-------- ENTRIES SUPPLIED

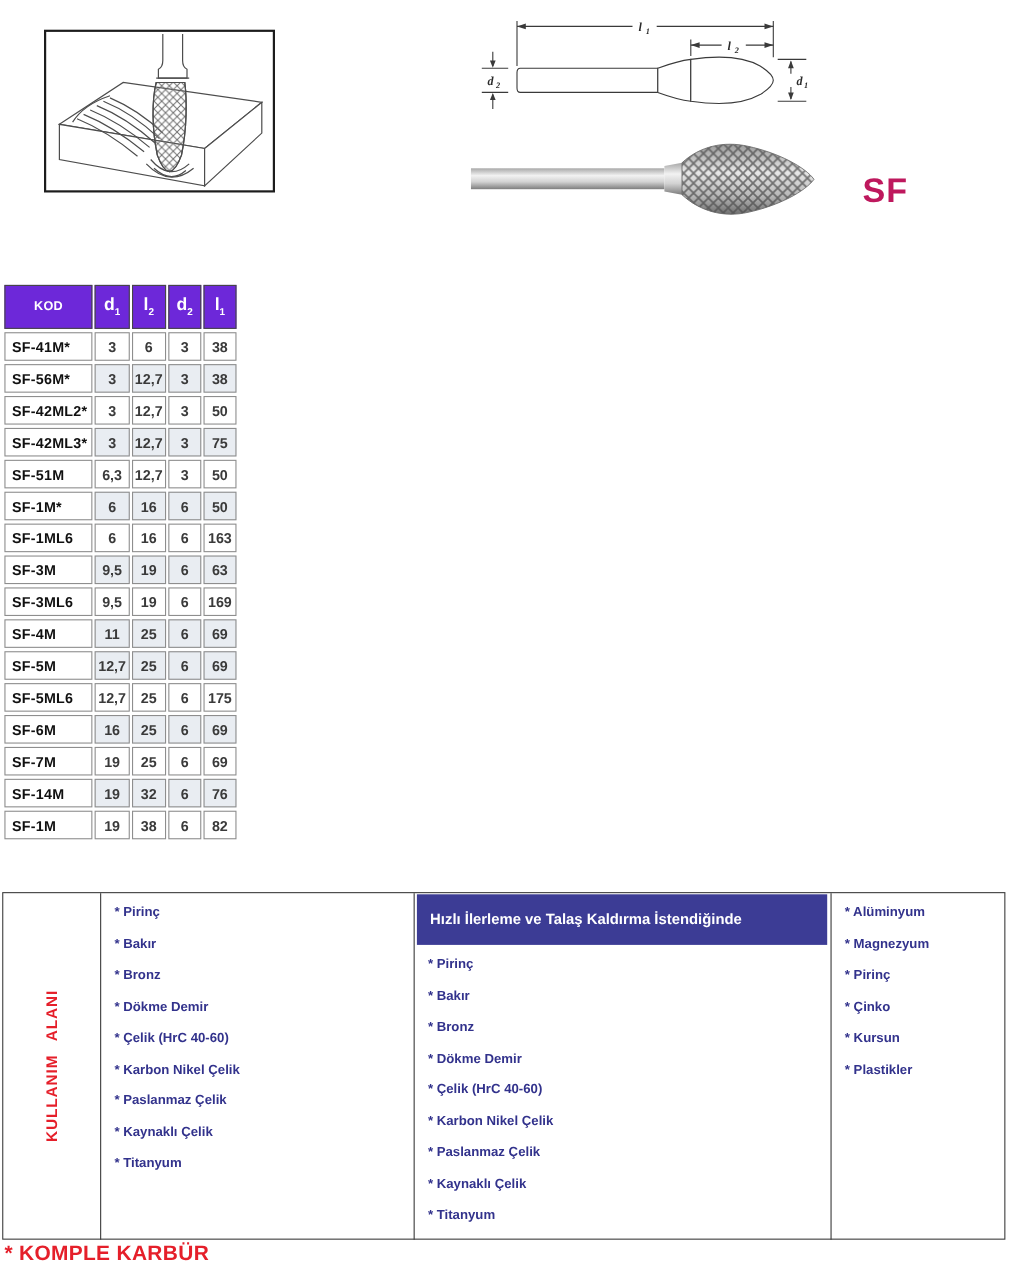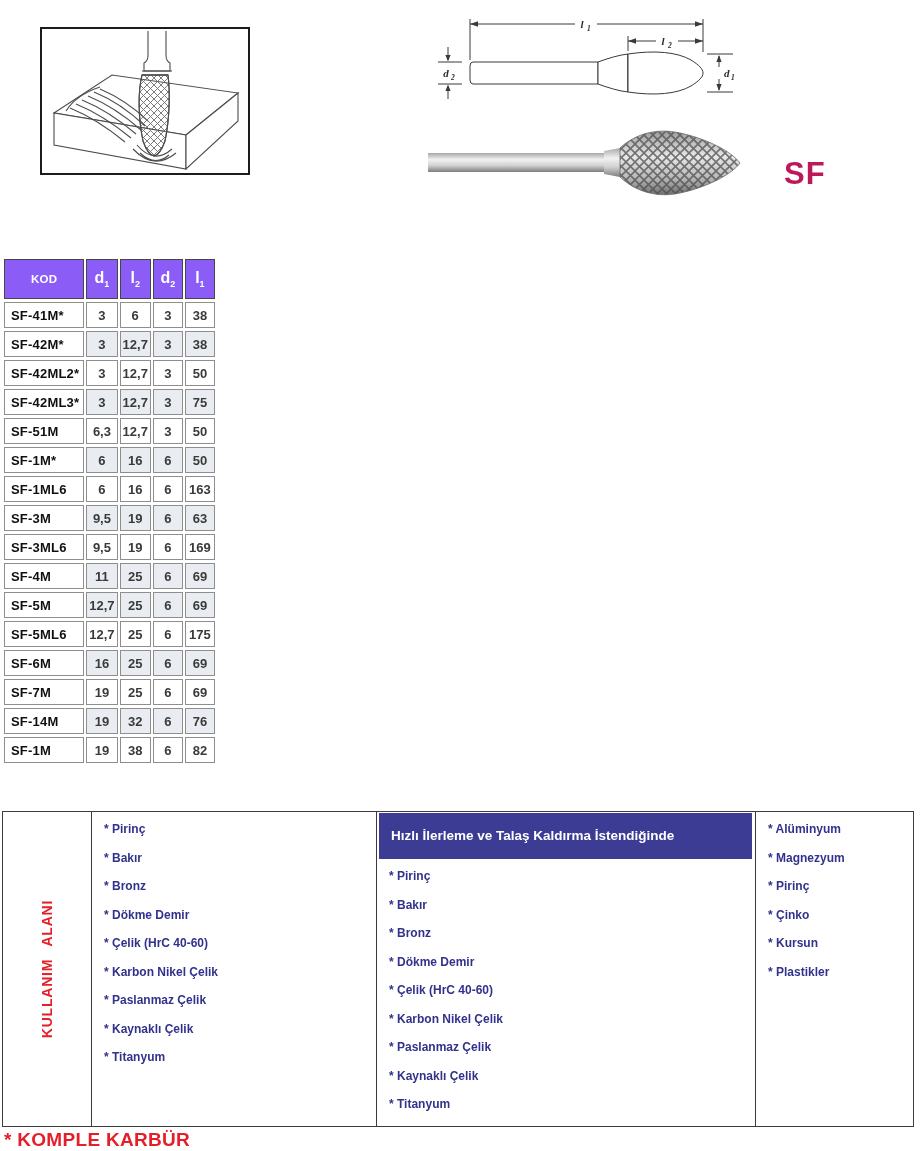--- a/index.html
+++ b/index.html
@@ -19,7 +19,7 @@
   .spec-wrap{position:absolute;left:2px;top:256px;}
   table.spec{border-collapse:separate;border-spacing:2px 3px;background:#fff;}
   table.spec th{
-    background:#8b5cf6;color:#fff;border:1px solid #464646;
+    background:#6d28d9;color:#fff;border:1px solid #464646;
     height:38px;font-size:16px;font-weight:700;text-align:center;vertical-align:middle;padding:0 4px;
   }
   table.spec th.txt{font-size:11.5px;letter-spacing:.3px;}

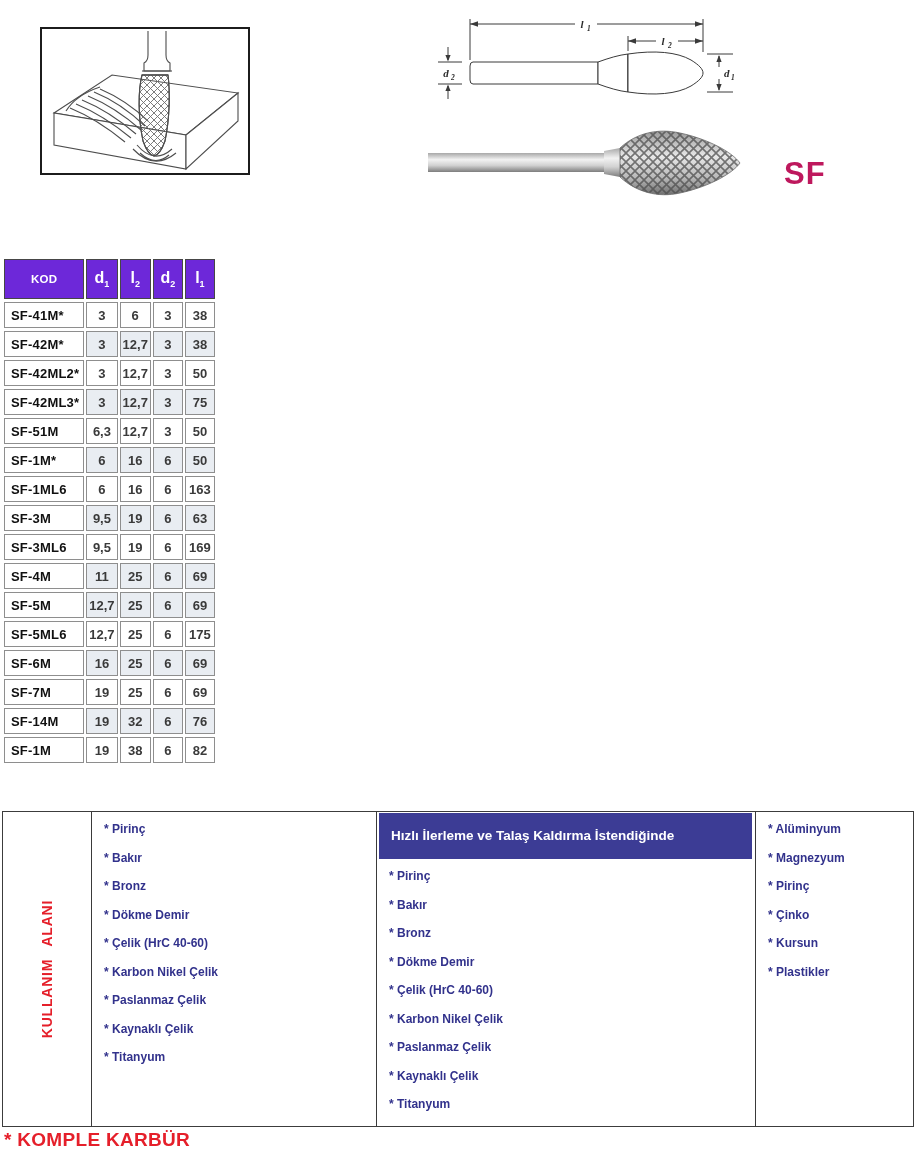--- a/index.html
+++ b/index.html
@@ -192,7 +192,7 @@
           <td class="val">38</td>
         </tr>
         <tr class="alt">
-          <td class="code">SF-42M*</td>
+          <td class="code">SF-56M*</td>
           <td class="val">3</td>
           <td class="val">12,7</td>
           <td class="val">3</td>

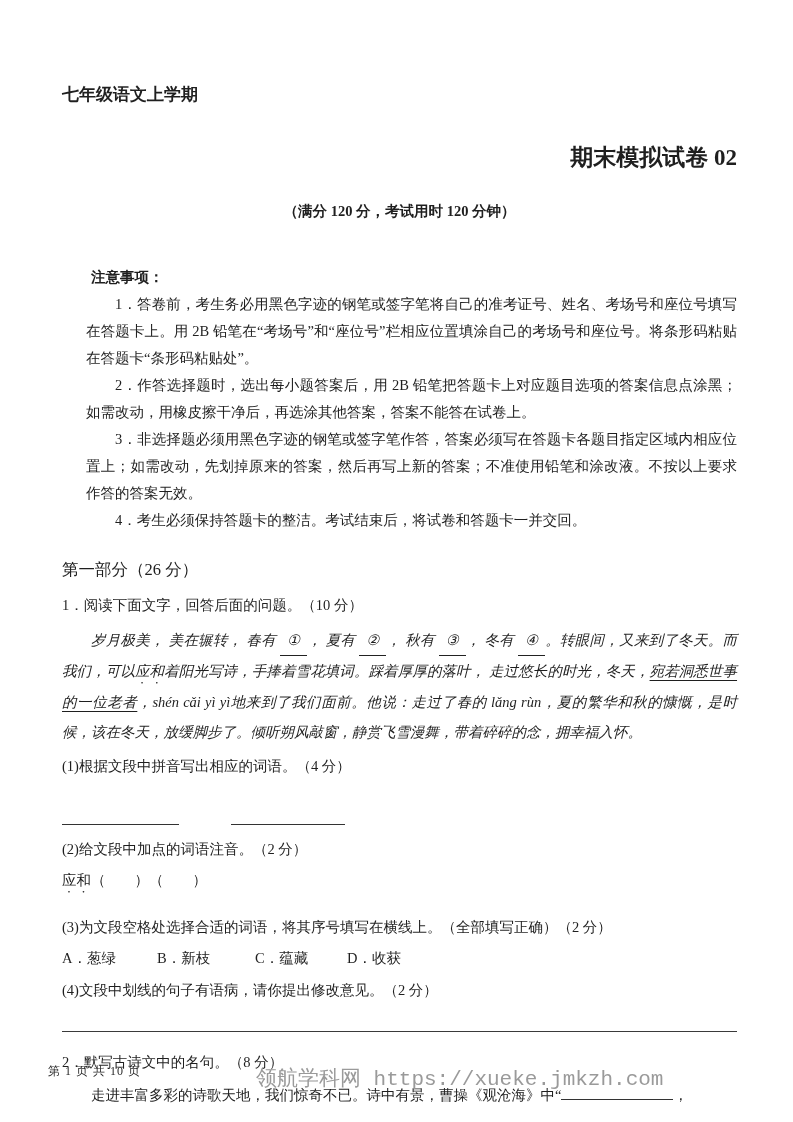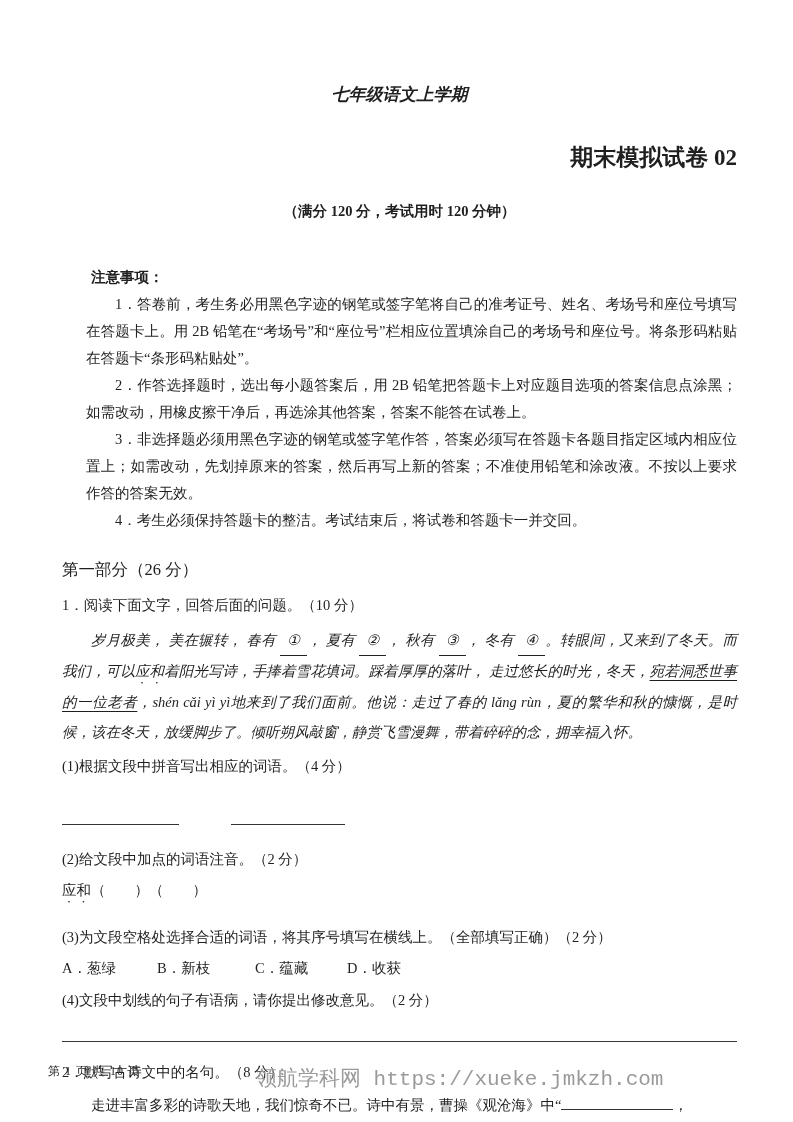--- a/index.html
+++ b/index.html
@@ -22,9 +22,8 @@
   .course-title {
     font-size: 17px;
     font-weight: 700;
-    text-align: center;
+    text-align: left;
     line-height: 22px;
-    font-style: italic;
   }
   .exam-title {
     font-size: 23px;

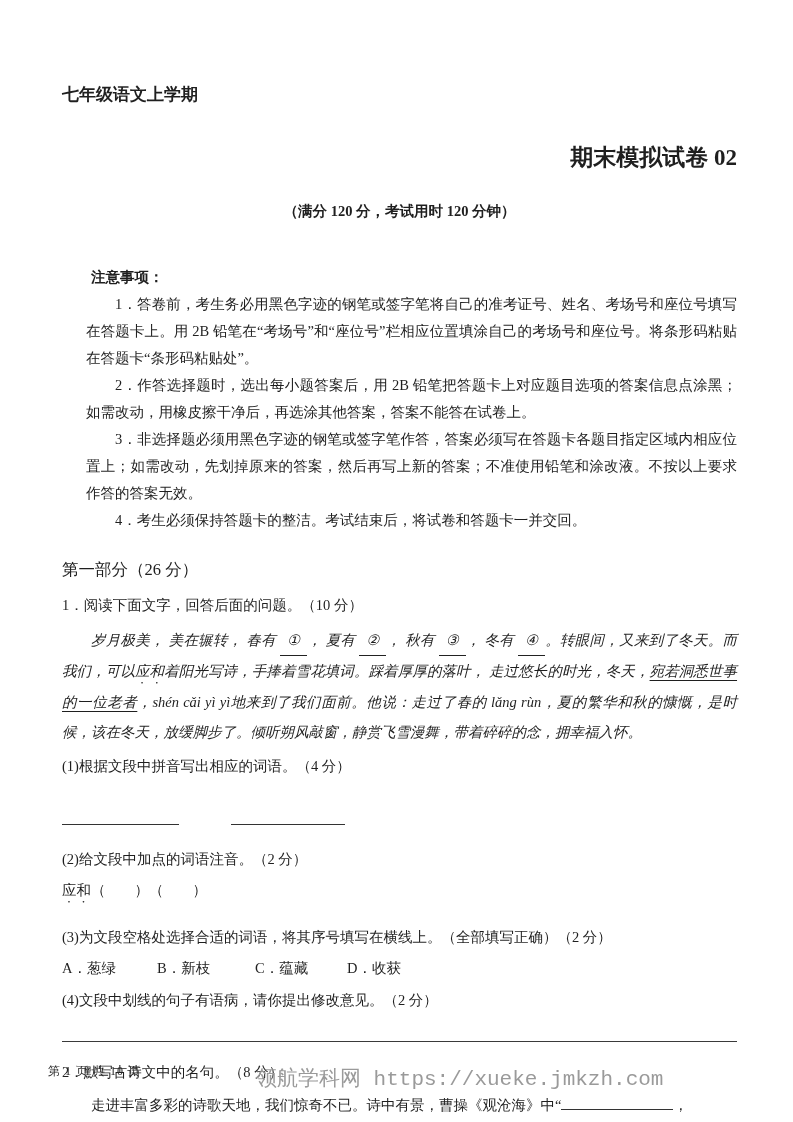--- a/index.html
+++ b/index.html
@@ -87,7 +87,7 @@
     border-bottom: 1.5px solid #333;
   }
   .blank-line-2 { margin-left: 52px; width: 114px; }
-  .sub-q2 { margin-top: 25px; }
+  .sub-q2 { margin-top: 15px; }
   .phonetic-line { margin-top: 4px; }
   .sub-q3 { margin-top: 18px; }
   .options-row { margin-top: 4px; }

----------------

### [EXERCISE OBJECTIVE]
Retype the entries above word for word, minus any images.

### [EXERCISE RESPONSE]
--- a/index.html
+++ b/index.html
@@ -19,7 +19,7 @@
   .spec-wrap{position:absolute;left:2px;top:256px;}
   table.spec{border-collapse:separate;border-spacing:2px 3px;background:#fff;}
   table.spec th{
-    background:#8b5cf6;color:#fff;border:1px solid #464646;
+    background:#6d28d9;color:#fff;border:1px solid #464646;
     height:38px;font-size:16px;font-weight:700;text-align:center;vertical-align:middle;padding:0 4px;
   }
   table.spec th.txt{font-size:11.5px;letter-spacing:.3px;}

--- a/index.html
+++ b/index.html
@@ -192,7 +192,7 @@
           <td class="val">38</td>
         </tr>
         <tr class="alt">
-          <td class="code">SF-42M*</td>
+          <td class="code">SF-56M*</td>
           <td class="val">3</td>
           <td class="val">12,7</td>
           <td class="val">3</td>

--- a/index.html
+++ b/index.html
@@ -22,9 +22,8 @@
   .course-title {
     font-size: 17px;
     font-weight: 700;
-    text-align: center;
+    text-align: left;
     line-height: 22px;
-    font-style: italic;
   }
   .exam-title {
     font-size: 23px;

--- a/index.html
+++ b/index.html
@@ -87,7 +87,7 @@
     border-bottom: 1.5px solid #333;
   }
   .blank-line-2 { margin-left: 52px; width: 114px; }
-  .sub-q2 { margin-top: 25px; }
+  .sub-q2 { margin-top: 15px; }
   .phonetic-line { margin-top: 4px; }
   .sub-q3 { margin-top: 18px; }
   .options-row { margin-top: 4px; }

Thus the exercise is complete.